Sir John Randolph is interred in the chapel of the Wren Building at the College of William & Mary.

Sir John Randolph

  • Born 1693
  • Youngest of six sons
  • Early student at the College of William & Mary
  • Simple, ethical, kindhearted man
  • Member of Virginia House of Burgesses
  • Lifelong interest in Native American Indians
  • Died 1737
  • Buried at Wren Chapel at William & Mary

A man of quality

It was written of Sir John Randolph that "his Parts were bright and strong; his Learning extensive and useful." He was, it was said, "An Assertor of the just Rights and natural Liberties of Mankind; an Enemy of Oppression; a Support to the Distressed." He had, in short, "the Air of a man of quality."

The phrases are lifted from Randolph's obituary in the March 11, 1737 edition of Williamsburg's Virginia Gazette. Had they been written about another man, they might be discounted as the sort of overgenerous flattery that characterized the death notices of prominent men. But such things were said of Sir John Randolph while he lived, and modern biographers fill their columns with his praise.

According to these reports, Sir John was modest and sincere, a man of integrity and patience who had great concern for impartiality and the rule of law. He was tactful, warm, and good-humored. He was the only colonial-born Virginian to be distinguished with knighthood and the best-regarded lawyer in the colony.

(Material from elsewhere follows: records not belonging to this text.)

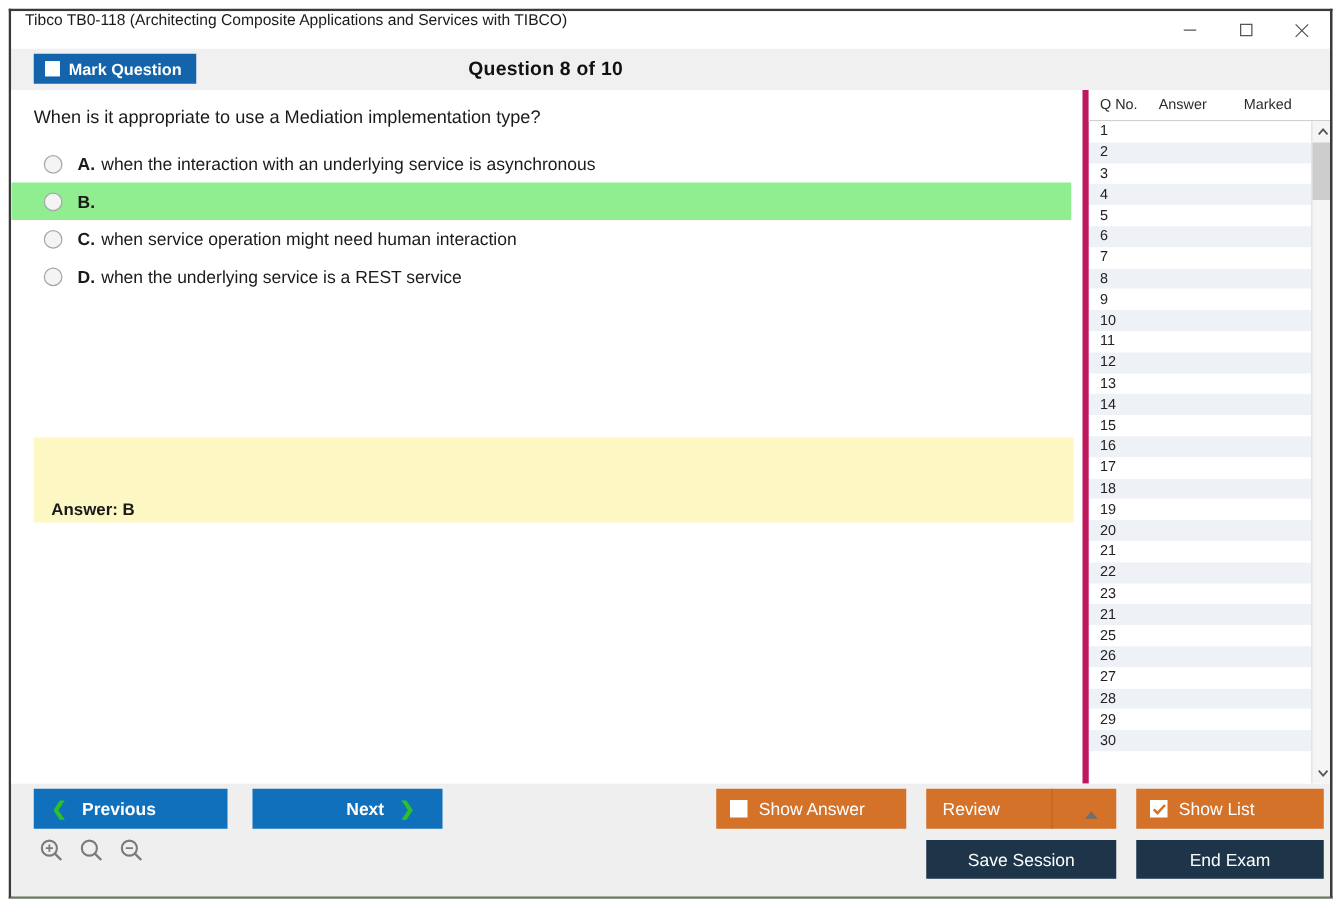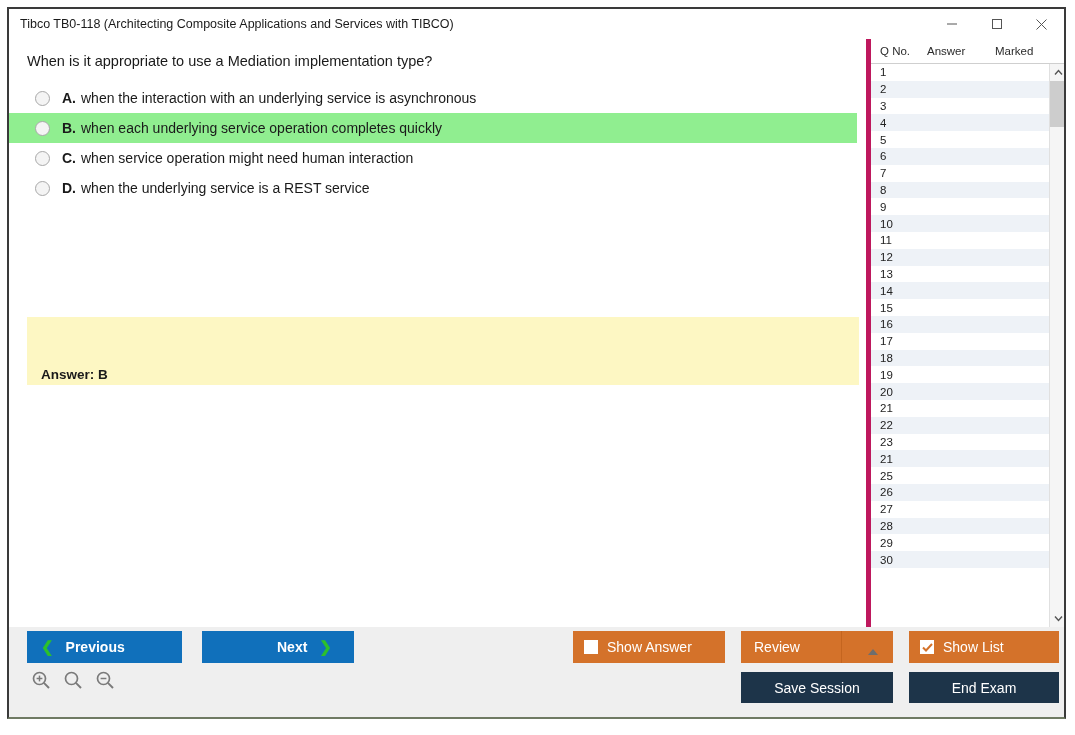--- a/index.html
+++ b/index.html
@@ -37,7 +37,7 @@
     min-height: 30px;
     background: #ffffff;
     display: flex;
-    align-items: center;
+    align-items: flex-start;
     position: relative;
   }
   .title-text {

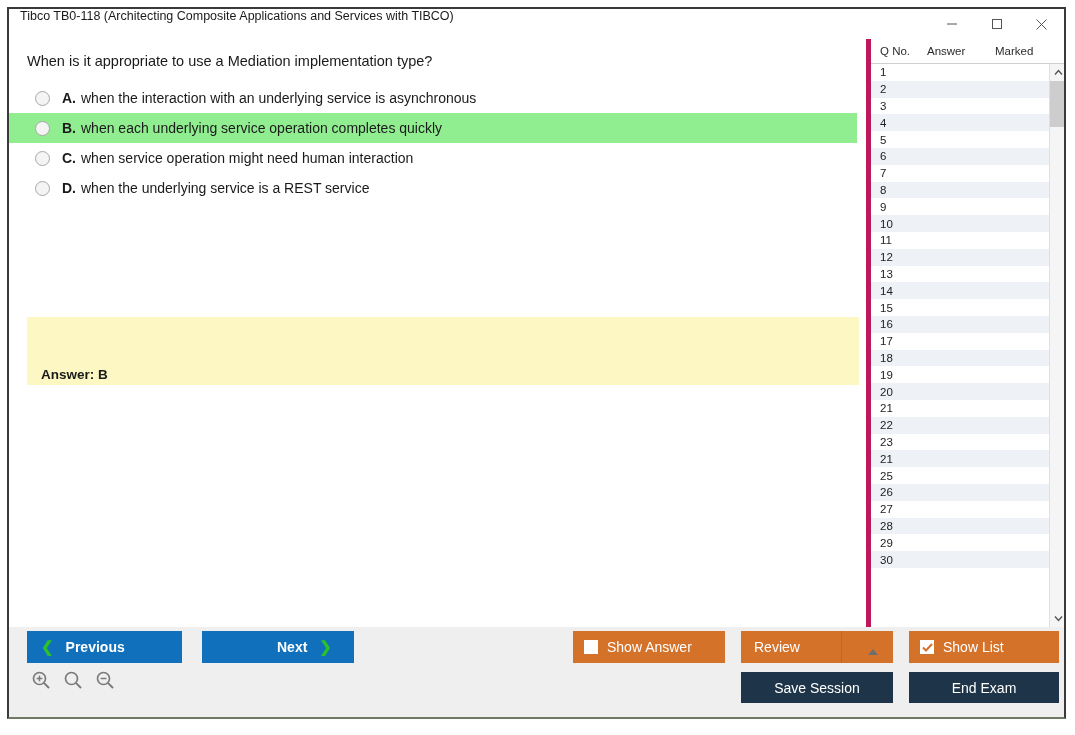--- a/index.html
+++ b/index.html
@@ -325,6 +325,13 @@
       </div>
     </div>
 
+    <div class="headerbar">
+      <div class="mark-btn">
+        <span class="chk"></span>
+        <span>Mark Question</span>
+      </div>
+      <div class="qcount">Question 8 of 10</div>
+    </div>
 
     <div class="body">
 

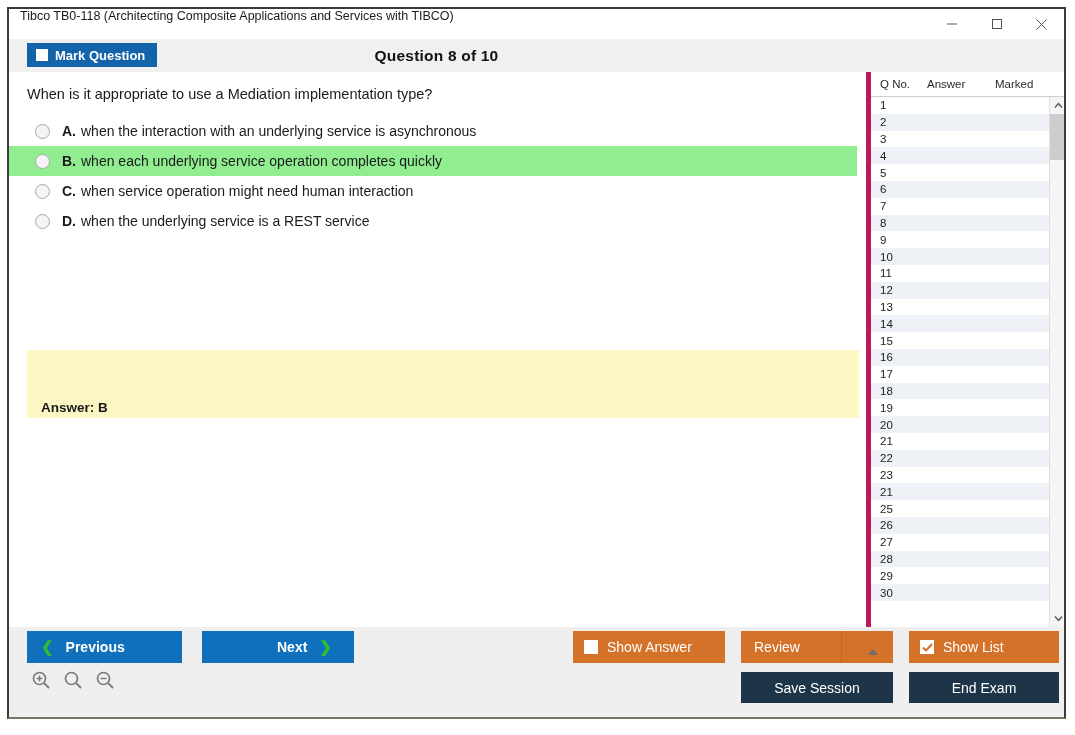--- a/index.html
+++ b/index.html
@@ -347,7 +347,6 @@
           <div class="opt highlight">
             <span class="radio"></span>
             <span class="opt-letter">B.</span>
-            <span>when each underlying service operation completes quickly</span>
           </div>
           <div class="opt">
             <span class="radio"></span>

A legal scholar, he had an interest in literature and history and a remarkable library.

Early years

Born in 1693 to William and Mary Isham Randolph of Turkey Island in Charles City County, Va., Sir John was the youngest of six brothers who, with their two sisters, led Virginia's most powerful family into the 18th century.

An early student of the college of William & Mary, Randolph finished his studies in the fall of 1711 as "first scholar" and took up the study of the law.  Governor Alexander Spotswood made him a deputy attorney general of Charles City, Prince George, and Henrico Counties the following year.

Appointed to Virginia’s House of Burgesses

Randolph prosecuted cases for the Crown until he followed his legal studies to London to be admitted to Grays Inn at the Inns of Court on May 17, 1715. He made short work of his courses, being called to the bar November 25, 1717, and leaving for Virginia the following spring. Spotswood appointed him clerk of the House of Burgesses as soon as he returned.

Randolph married Susannah Beverly, whose elder sister had married his eldest brother. Their first child, a boy named Beverley, was born about 1720, and their second son, Peyton, in 1721.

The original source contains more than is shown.